As well as web requests that look like this:

{
    "service.name": "web",
    "duration_ms": 64,
    "http.url": "/home",
    "http.browser_os": "chrome",
    ...
}

This would lead to a sparse data table.

service.name duration_ms s3.bucket s3.size http.url http.browser_os
s3 13 5484 518324 - -
s3 23 8595 177484 - -
web 64 - - /home chrome
web 237 - - /login iOS

A query for COUNT WHERE s3.bucket > 200 AND http.browser_os = iOS will return no results. Many events will have S3 requests, and others will have end-user requests, while no events will have both.

Namespace Custom Fields 

To help keep fields straight, it can be helpful to organize fields in the incoming events. We recommend using namespaces with dots can help bring them together. The automatic instrumentation in OpenTelemetry and Beelines follow this convention. For example:

  • tracing data is identified with trace.trace_id, trace.parent_id, and so on.
  • HTTP requests use fields like request.url and request.user-agent
  • database spans include fields such as db.query, db.query_args, and db.rows_affected

Consider putting manual instrumentation under app.. Use as many layers of hierarchy as makes sense: app.shopping_cart.subtotal and app.shopping_cart.items; app.user.email and app.user.id.

Tip

In general, it is a best practice not to dynamically set a field’s name from your instrumentation code, or to generate field names on the fly. This can lead to runaway schemas, which can make the dataset difficult to navigate, and to Honeycomb throttling the creation of new columns.

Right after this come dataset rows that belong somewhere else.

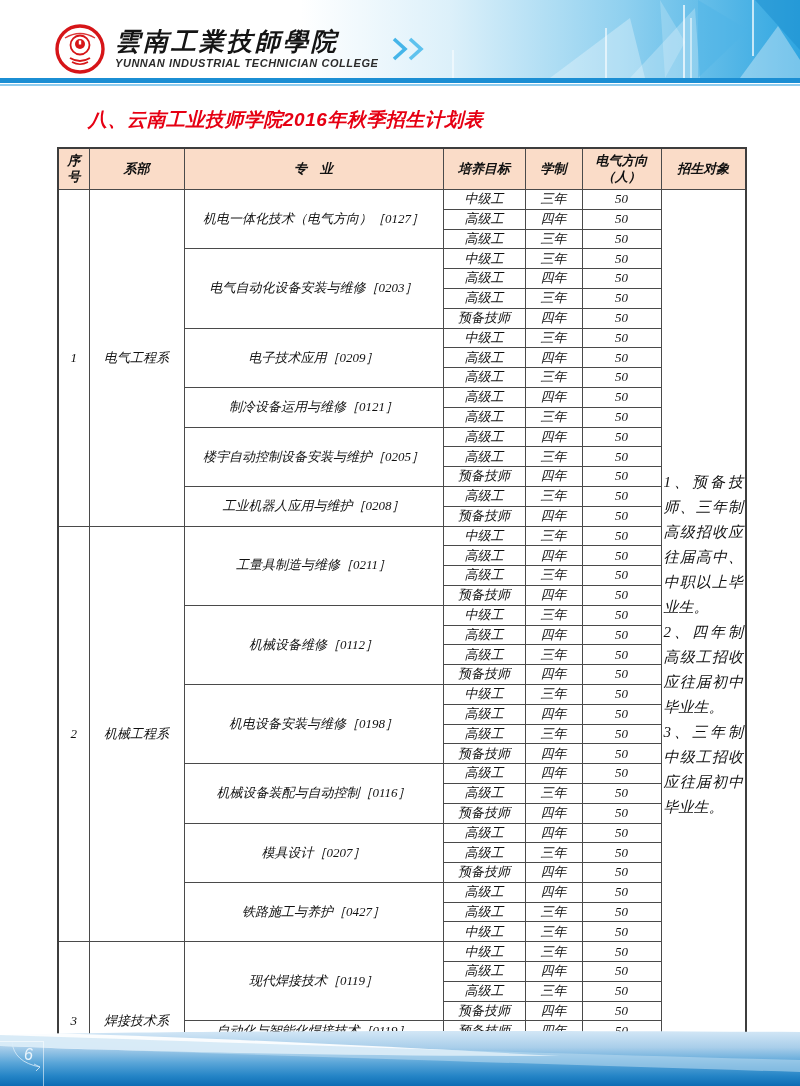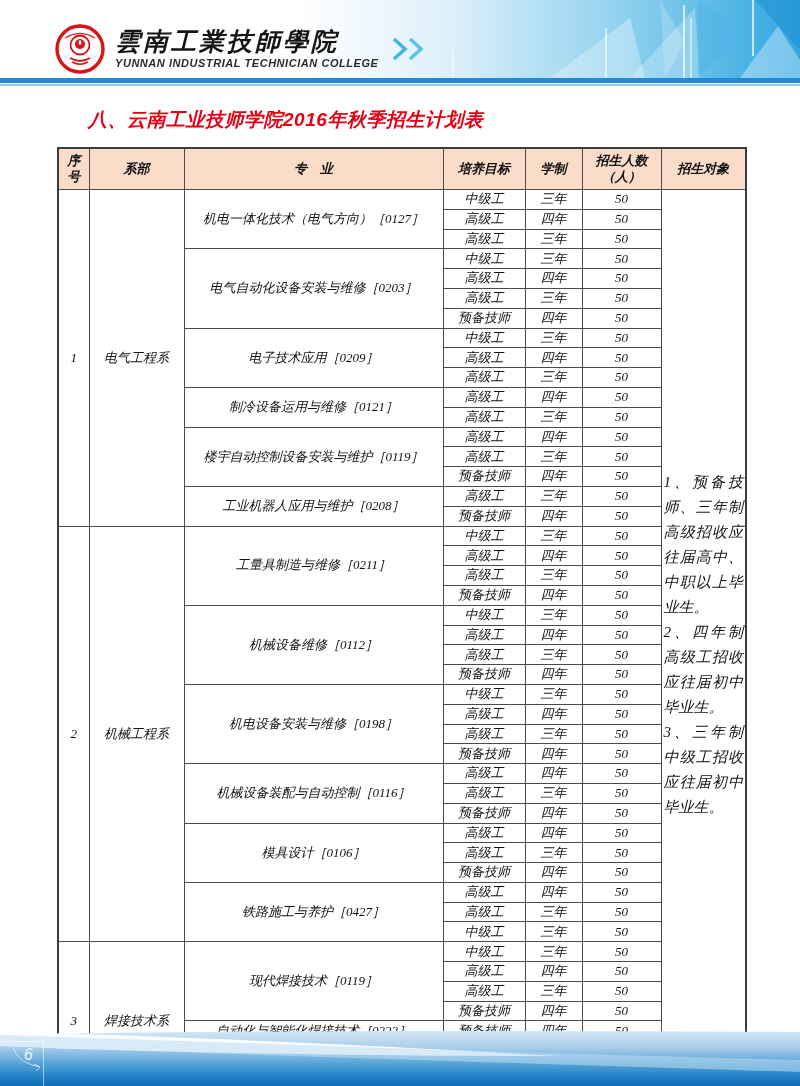--- a/index.html
+++ b/index.html
@@ -107,21 +107,21 @@
         <col style="width:79px">
         <col style="width:85px">
     </colgroup>
     <thead>
       <tr>
         <th>序号</th>
         <th>系部</th>
         <th>专　业</th>
         <th>培养目标</th>
         <th>学制</th>
-        <th>招生人数（人）</th>
+        <th>电气方向（人）</th>
         <th>招生对象</th>
       </tr>
     </thead>
     <tbody id="tbody">
         <tr>
           <td rowspan="17">1</td>
           <td rowspan="17">电气工程系</td>
           <td class="major" rowspan="3">机电一体化技术（电气方向）［0127］</td>
           <td>中级工</td>
           <td>三年</td>
@@ -186,21 +186,21 @@
           <td>高级工</td>
           <td>四年</td>
           <td>50</td>
         </tr>
         <tr>
           <td>高级工</td>
           <td>三年</td>
           <td>50</td>
         </tr>
         <tr>
-          <td class="major" rowspan="3">楼宇自动控制设备安装与维护［0119］</td>
+          <td class="major" rowspan="3">楼宇自动控制设备安装与维护［0205］</td>
           <td>高级工</td>
           <td>四年</td>
           <td>50</td>
         </tr>
         <tr>
           <td>高级工</td>
           <td>三年</td>
           <td>50</td>
         </tr>
         <tr>
@@ -294,21 +294,21 @@
           <td>高级工</td>
           <td>三年</td>
           <td>50</td>
         </tr>
         <tr>
           <td>预备技师</td>
           <td>四年</td>
           <td>50</td>
         </tr>
         <tr>
-          <td class="major" rowspan="3">模具设计［0106］</td>
+          <td class="major" rowspan="3">模具设计［0207］</td>
           <td>高级工</td>
           <td>四年</td>
           <td>50</td>
         </tr>
         <tr>
           <td>高级工</td>
           <td>三年</td>
           <td>50</td>
         </tr>
         <tr>
@@ -349,21 +349,21 @@
           <td>高级工</td>
           <td>三年</td>
           <td>50</td>
         </tr>
         <tr>
           <td>预备技师</td>
           <td>四年</td>
           <td>50</td>
         </tr>
         <tr>
-          <td class="major">自动化与智能化焊接技术［0222］</td>
+          <td class="major">自动化与智能化焊接技术［0119］</td>
           <td>预备技师</td>
           <td>四年</td>
           <td>50</td>
         </tr>
         <tr>
           <td class="major" rowspan="3">冷作钣金加工［0120］</td>
           <td>中级工</td>
           <td>三年</td>
           <td>50</td>
         </tr>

It is a common error to accidentally send a timestamp as a key, rather than as a value. It is particularly dangerous to send unsanitized user input as a field name.

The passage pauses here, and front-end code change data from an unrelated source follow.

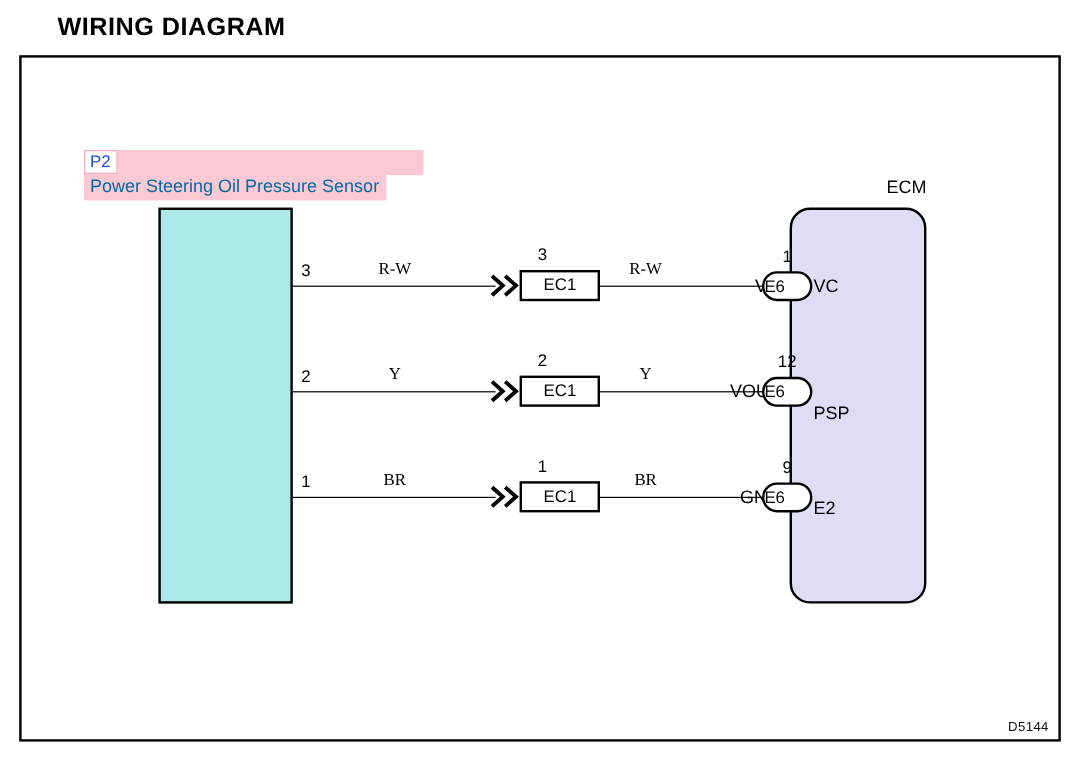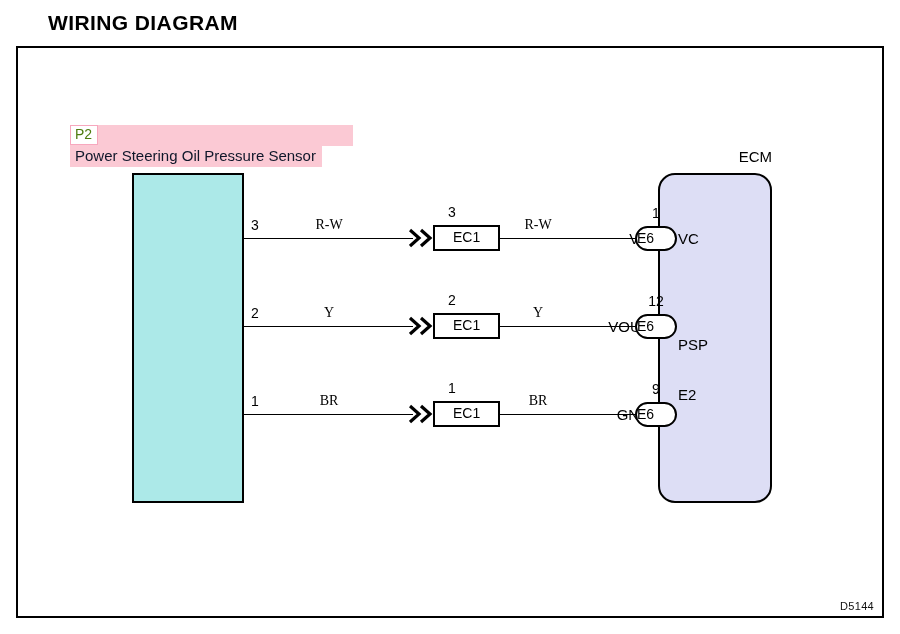--- a/index.html
+++ b/index.html
@@ -54,42 +54,42 @@
     top: 77px;
     line-height: 0;
   }
   #sensor-code-box {
     display: inline-block;
     background: #ffffff;
     border: 1.5px solid #f7a8be;
     padding: 1px 5px 2px 4px;
     font-size: 14px;
     line-height: 15px;
-    color: #4d7c0f;
+    color: #1d4ed8;
     position: relative;
     z-index: 2;
   }
   #sensor-code-pinkbar {
     position: absolute;
     left: 0;
     top: 0;
     height: 21px;
     width: 283px;
     background: #fbc9d4;
     z-index: 1;
   }
   #sensor-name-bar {
     display: block;
     background: #fbc9d4;
     padding: 1px 6px 2px 5px;
     margin-top: 0px;
     font-size: 15px;
     line-height: 19px;
     white-space: nowrap;
-    color: #0f172a;
+    color: #0369a1;
     text-align: center;
   }
 
   
   .component-box {
     position: absolute;
     box-sizing: border-box;
     border: 2.5px solid #000000;
   }
   #sensor-box {
@@ -258,21 +258,21 @@
 
     <div id="ecm-title">ECM</div>
     <div id="ecm-box" class="component-box"></div>
 
     <div class="sensor-pin-name" style="top:183px;">VC</div>
     <div class="sensor-pin-name" style="top:271px;">VOUT</div>
     <div class="sensor-pin-name" style="top:359px;">GND</div>
 
     <div class="ecm-pin-name" style="top:183px;">VC</div>
     <div class="ecm-pin-name" style="top:257px;margin-top:32px;">PSP</div>
-    <div class="ecm-pin-name" style="top:339px;">E2</div>
+    <div class="ecm-pin-name" style="top:368px;">E2</div>
 
     <div class="wire-row" style="top:190px;">
       <div class="wire-seg wire-left"></div>
       <div class="wire-seg wire-right"></div>
 
       <div class="pin-num-sensor">3</div>
 
       <div class="wire-code wire-code-left">R-W</div>
 
       <span class="chevrons">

Ensure Schema Consistency 

In a dataset that encompasses multiple services, it can be distressingly easy to create inconsistent field names.

{
    "service.name": "web",
    "app.customer_login": "tallen",
    "http.url": "/home",
    ...
}
{
    "service.name": "s3",
    "app.user_id": "tallen",
    "s3.bucket": 5484,
    "s3.size": 518324,
    ...
}

In this example, it becomes important to remember which events are associated with which name. A query for WHERE s3.bucket exists AND app.customer_login = tallen will return no results; a query for WHERE s3.bucket exists AND app.user_id = tallen will be more satisfying.

Look for methods to help enforce consistency across the schema.

Ensure Appropriate Field Data Types 

Check that your data is a good match for the type Honeycomb thinks it is. For example, a field that looks like an integer might actually be a user ID. It would not make sense to round a user ID, which could happen with a large integer value. You should explicitly set a field like this to string, either while instrumenting your code or from the Dataset Settings Schema page.